Wiley's Wisdom

Joy: From the Ground Up

Survival in the Real World December 14, 2013

It’s a pretty crazy world out there. Yesterday was Friday the 13th and (though neither of them believe in the meaning of such things), both my mom and dad came home regaling a series of unfortunate events involving unexpectedly odd amounts of crazy. Their stories were incredibly different, yet one thing bound them together. Negativity. Not enough money. Not enough time. Not enough heart to practice common courtesy around others.

Going Somewhere?Mom would never have expected that nicely dressed elderly woman to literally push another woman out of the way over a bar of luxury bath soap. But it happened. Dad didn’t believe his eyes when he witnessed a near hit-and-run accident in the parking lot over a spot that was literally five feet away from the next closest spot. Wherever that person was going sure must have been important.

Regardless of the source, this negativity thing is like it’s very own breed of pollution.
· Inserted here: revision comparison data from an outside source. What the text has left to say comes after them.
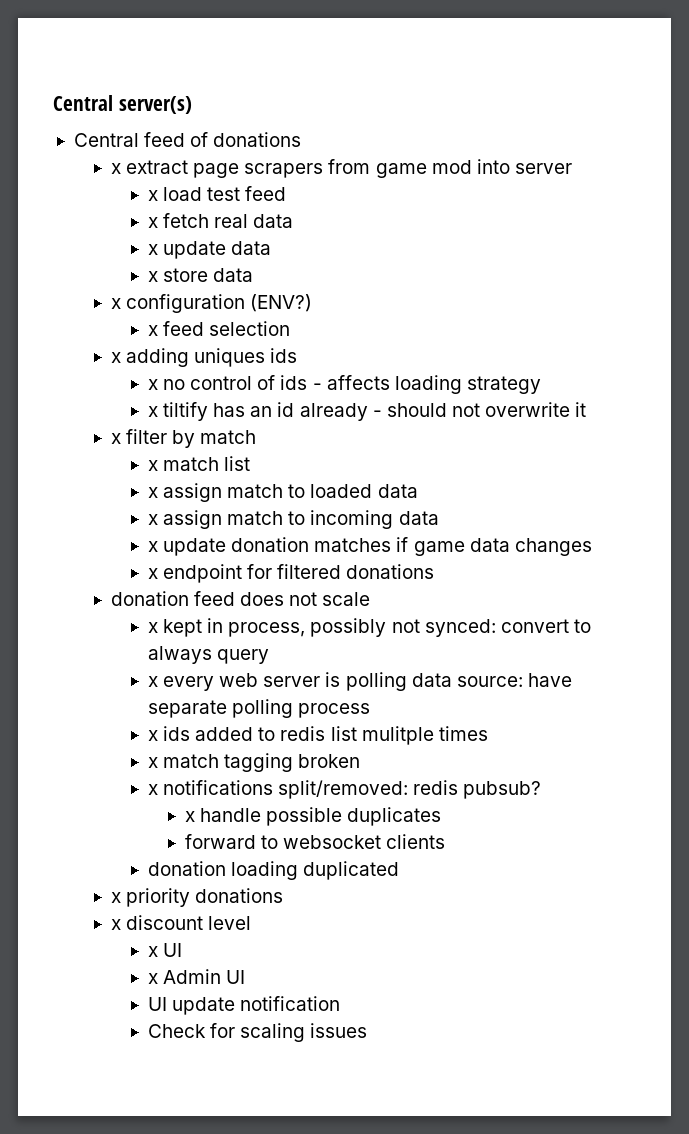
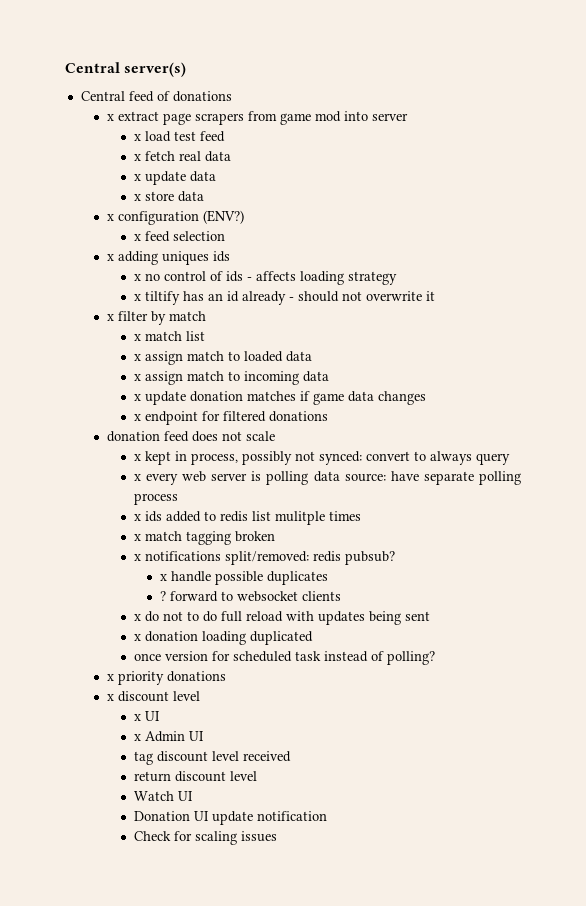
- forward to websocket clients
+ ? forward to websocket clients
- donation loading duplicated
+ x do not to do full reload with updates being sent
+ x donation loading duplicated
+ once version for scheduled task instead of polling?
- UI update notification
+ tag discount level received
+ return discount level
+ Watch UI
+ Donation UI update notification

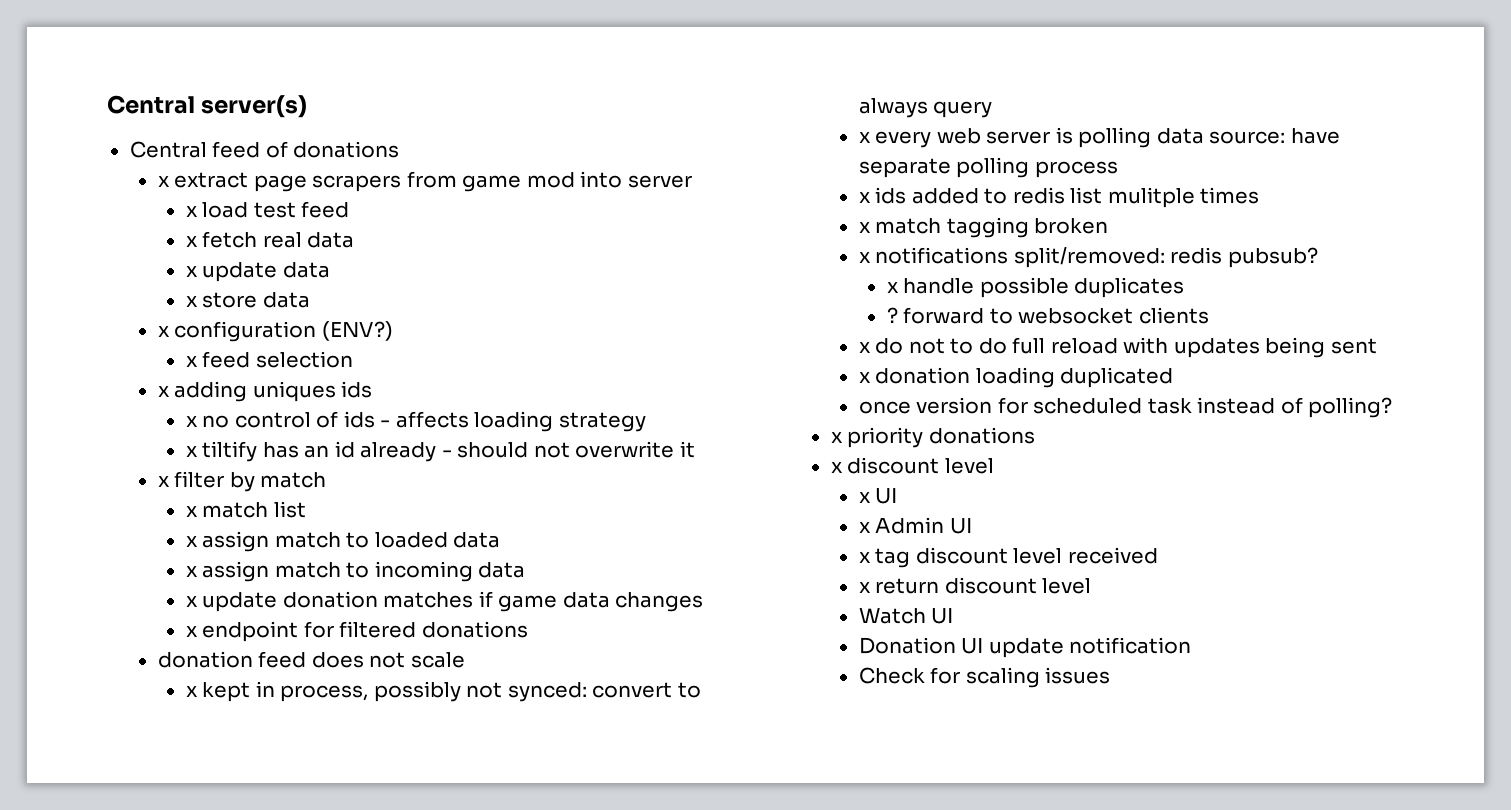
- tag discount level received
+ x tag discount level received
- return discount level
+ x return discount level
Its own unique type of noise that keeps us from hearing the music. And it sneaks up on you in the oddest of ways to tear away at your resolve. To bring you down. And ultimately to make you weak. It’s all so frustrating to me. I would much rather be strong. And I can be, when I am armed with the most powerful weapon.
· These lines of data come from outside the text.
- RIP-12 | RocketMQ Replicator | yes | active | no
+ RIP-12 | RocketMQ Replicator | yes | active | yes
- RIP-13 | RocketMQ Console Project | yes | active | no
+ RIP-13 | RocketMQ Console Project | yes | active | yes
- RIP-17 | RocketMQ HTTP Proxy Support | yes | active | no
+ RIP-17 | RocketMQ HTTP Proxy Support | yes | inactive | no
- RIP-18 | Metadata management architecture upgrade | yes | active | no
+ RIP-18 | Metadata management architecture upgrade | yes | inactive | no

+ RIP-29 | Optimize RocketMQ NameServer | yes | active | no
Optimism keeps me strong. As milk is to bones, optimism is to my soul. So when I think about what can be done to reverse the pollution in our society, I think it comes down to us. The fighters. The people who resolve to retain a positive outlook amidst life’s most challenging curve balls.
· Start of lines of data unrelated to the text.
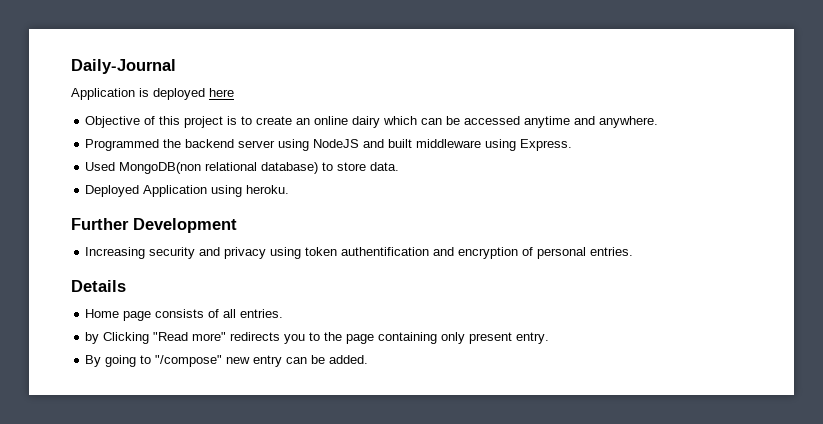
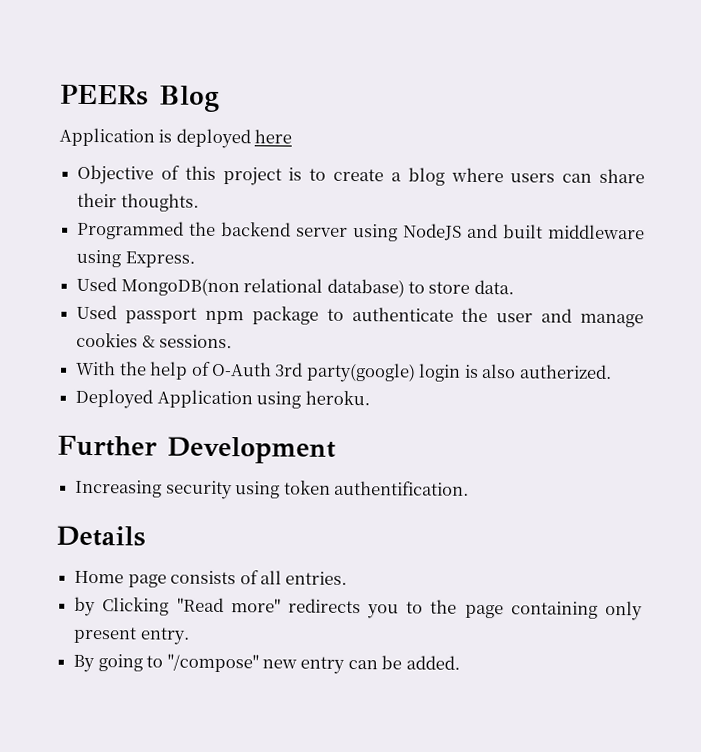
- Daily-Journal
+ PEERs Blog
- Objective of this project is to create an online dairy which can be accessed anytime and anywhere.
+ Objective of this project is to create a blog where users can share their thoughts.
+ Used passport npm package to authenticate the user and manage cookies & sessions.
+ With the help of O-Auth 3rd party(google) login is also autherized.
- Increasing security and privacy using token authentification and encryption of personal entries.
+ Increasing security using token authentification.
“Negativity is an addiction to the bleak shadow that lingers around every human form,” proposed Irish poet John O’Donohue. “You can transfigure negativity by turning it toward the light of your soul.”

It can be pretty crazy out there. It’s enough to make me second guess my occasional bitterness that I am not allowed to accompany my people to literally everywhere outside our forever home. But negativity has no place in my home, nor out there in the world. Because the real world is what we make it, not what it tells us it should be.